# [Work instructions]
Pictures do not belong in the copy. Write out exactly the lines from the one containing "(916, 733) none" through the end of the data.

# [Data for review]
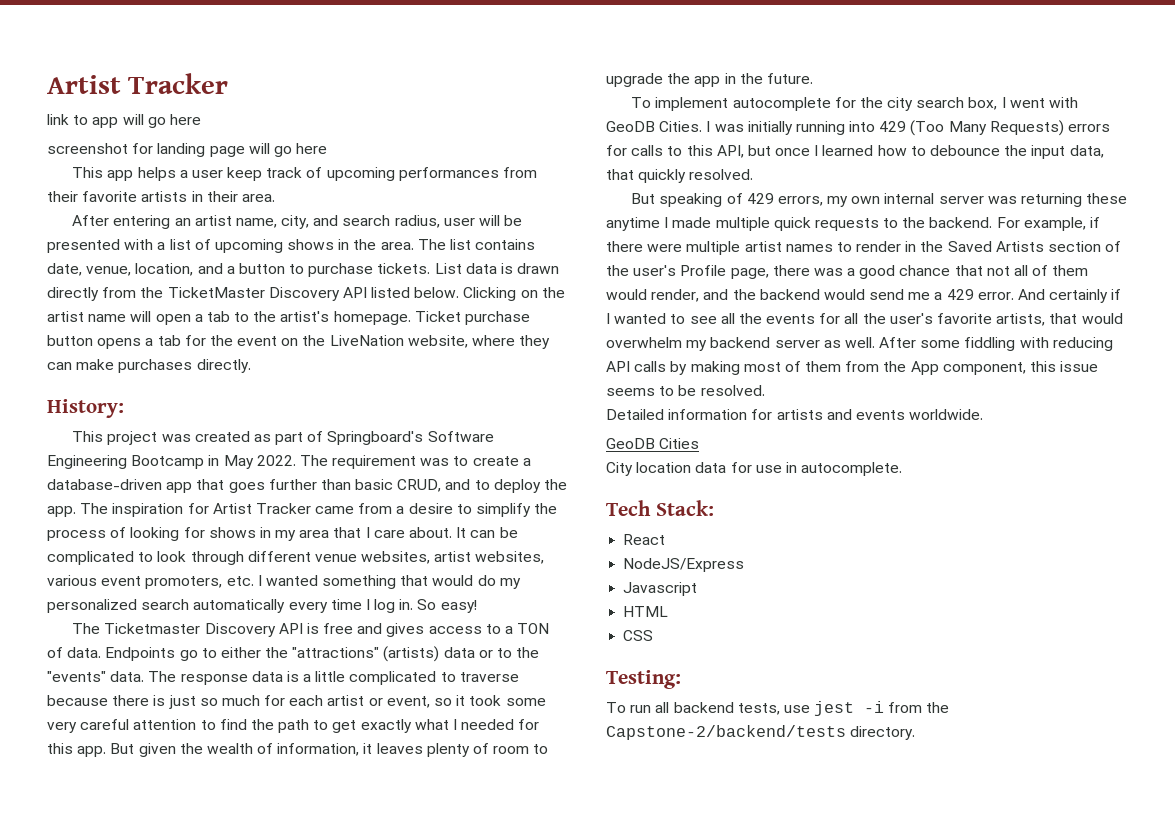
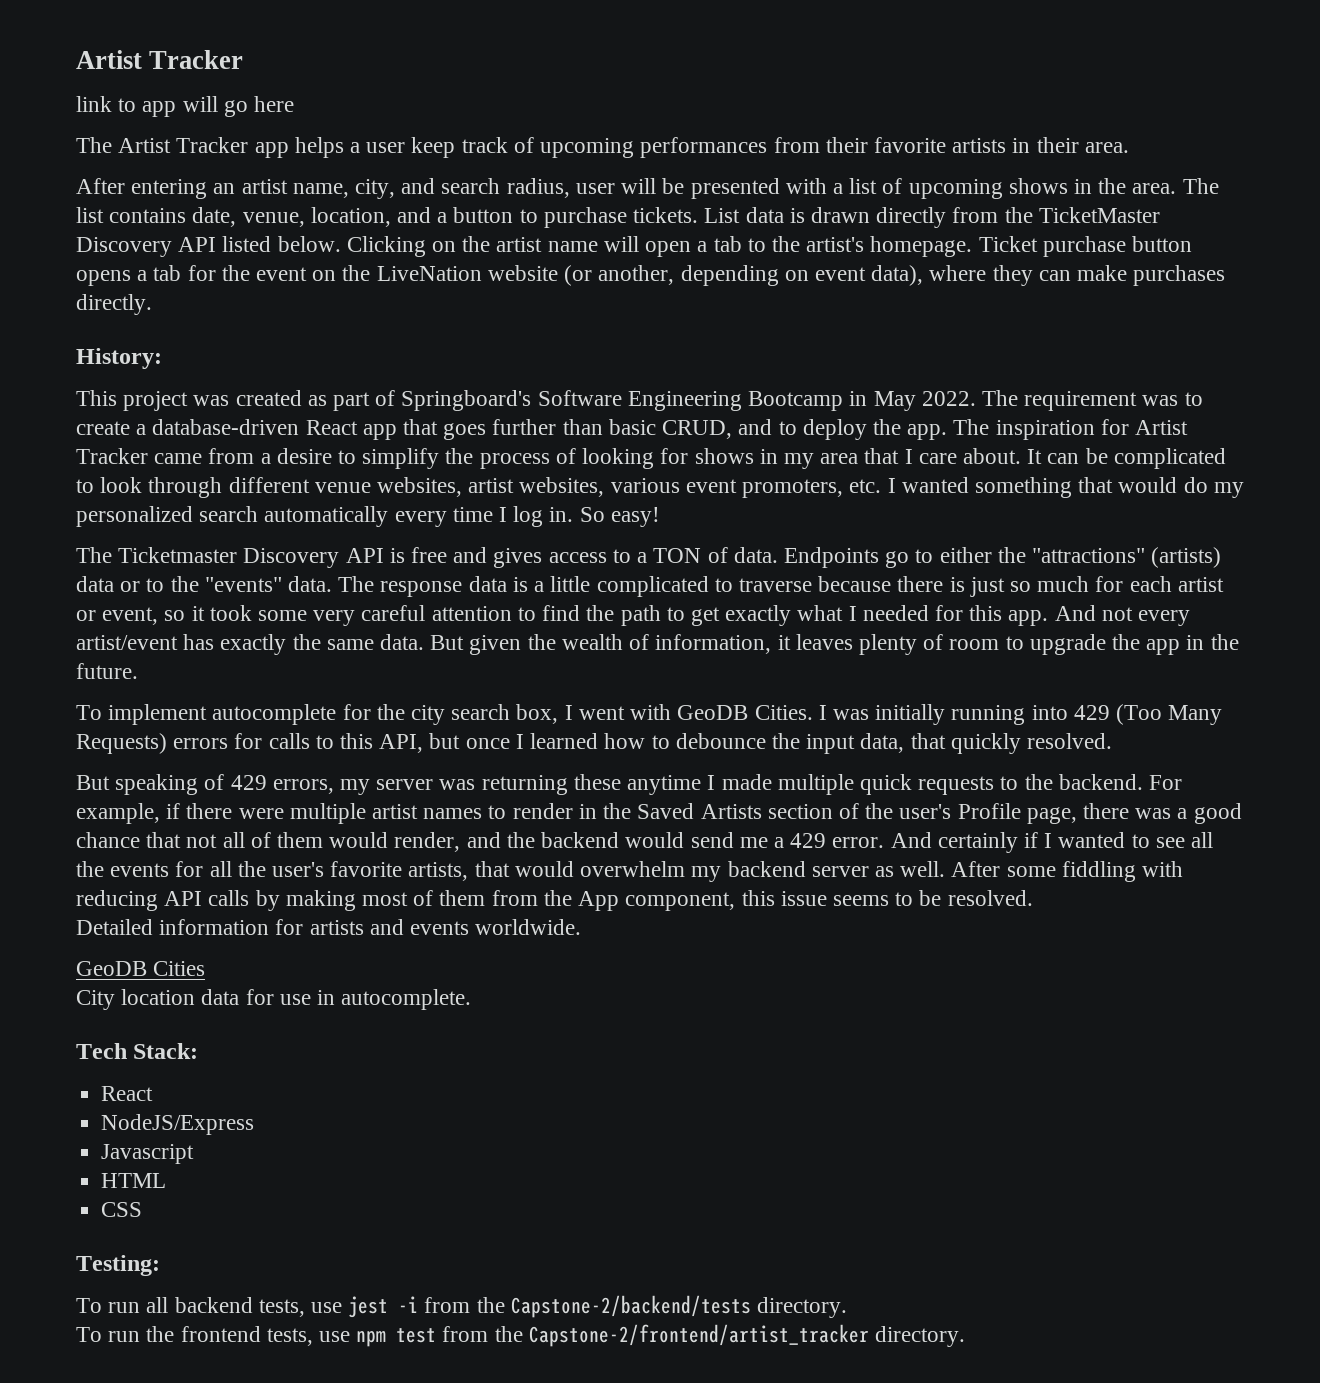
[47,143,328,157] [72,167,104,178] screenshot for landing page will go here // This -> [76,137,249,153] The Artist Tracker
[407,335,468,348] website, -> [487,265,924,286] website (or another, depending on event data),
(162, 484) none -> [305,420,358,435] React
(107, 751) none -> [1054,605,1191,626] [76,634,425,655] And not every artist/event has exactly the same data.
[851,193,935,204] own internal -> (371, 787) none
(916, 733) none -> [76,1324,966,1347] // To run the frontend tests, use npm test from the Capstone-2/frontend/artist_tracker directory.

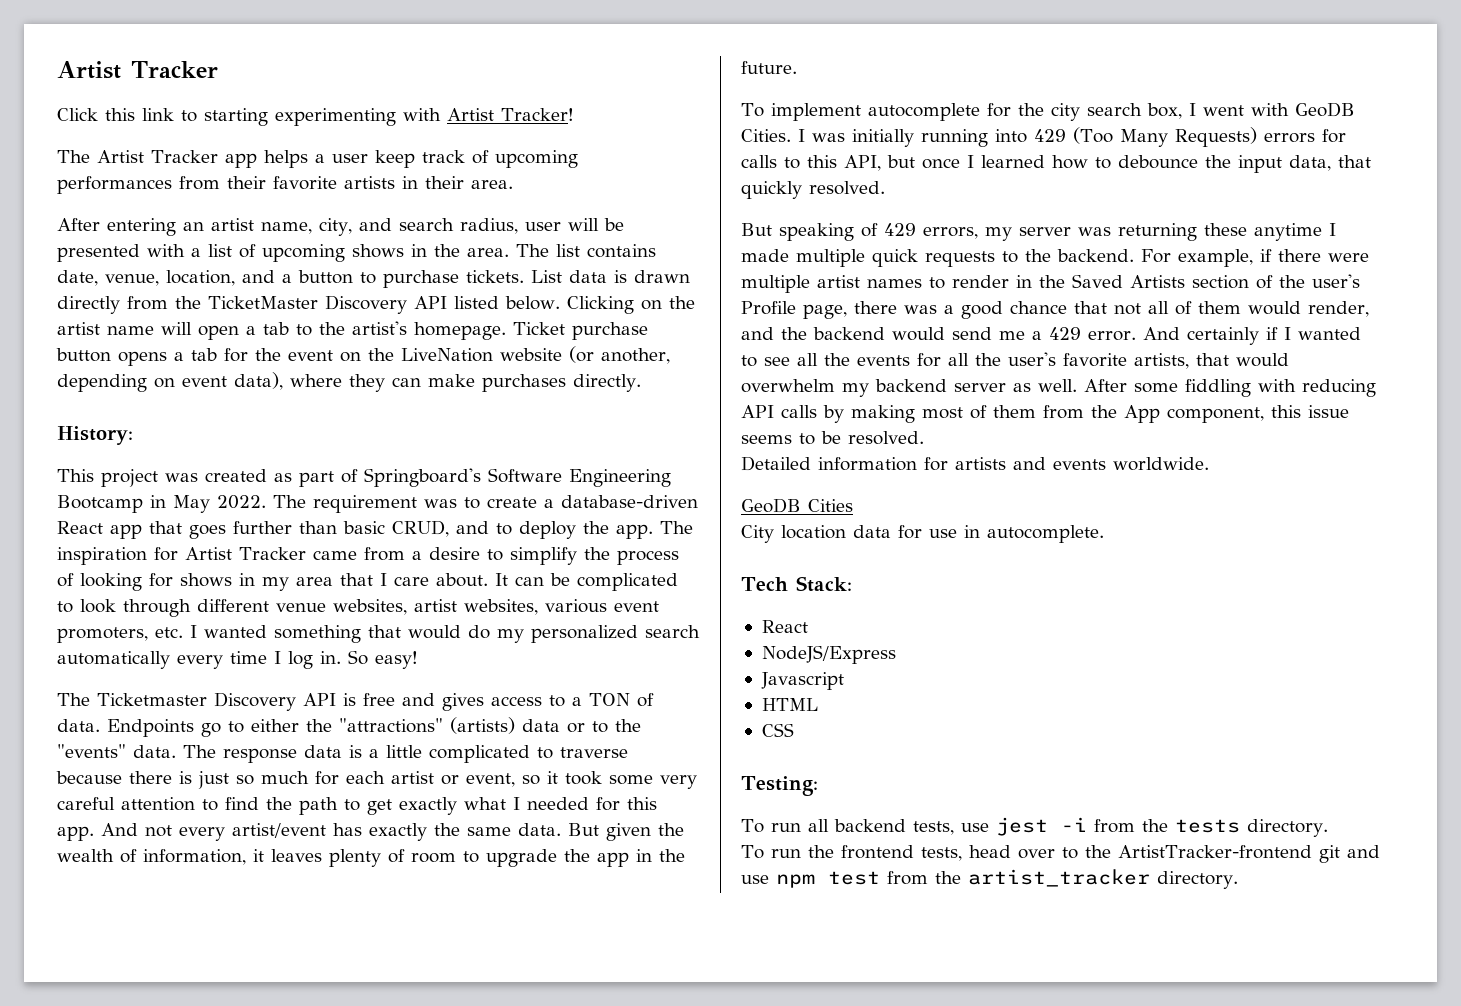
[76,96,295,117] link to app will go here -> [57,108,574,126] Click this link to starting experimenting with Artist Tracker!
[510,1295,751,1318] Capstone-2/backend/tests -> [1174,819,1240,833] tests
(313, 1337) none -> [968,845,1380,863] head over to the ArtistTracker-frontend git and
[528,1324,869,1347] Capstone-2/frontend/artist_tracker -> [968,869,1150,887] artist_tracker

# [Answer area]
(916, 733) none -> [76,1324,966,1347] // To run the frontend tests, use npm test from the Capstone-2/frontend/artist_tracker directory.

[76,96,295,117] link to app will go here -> [57,108,574,126] Click this link to starting experimenting with Artist Tracker!
[510,1295,751,1318] Capstone-2/backend/tests -> [1174,819,1240,833] tests
(313, 1337) none -> [968,845,1380,863] head over to the ArtistTracker-frontend git and
[528,1324,869,1347] Capstone-2/frontend/artist_tracker -> [968,869,1150,887] artist_tracker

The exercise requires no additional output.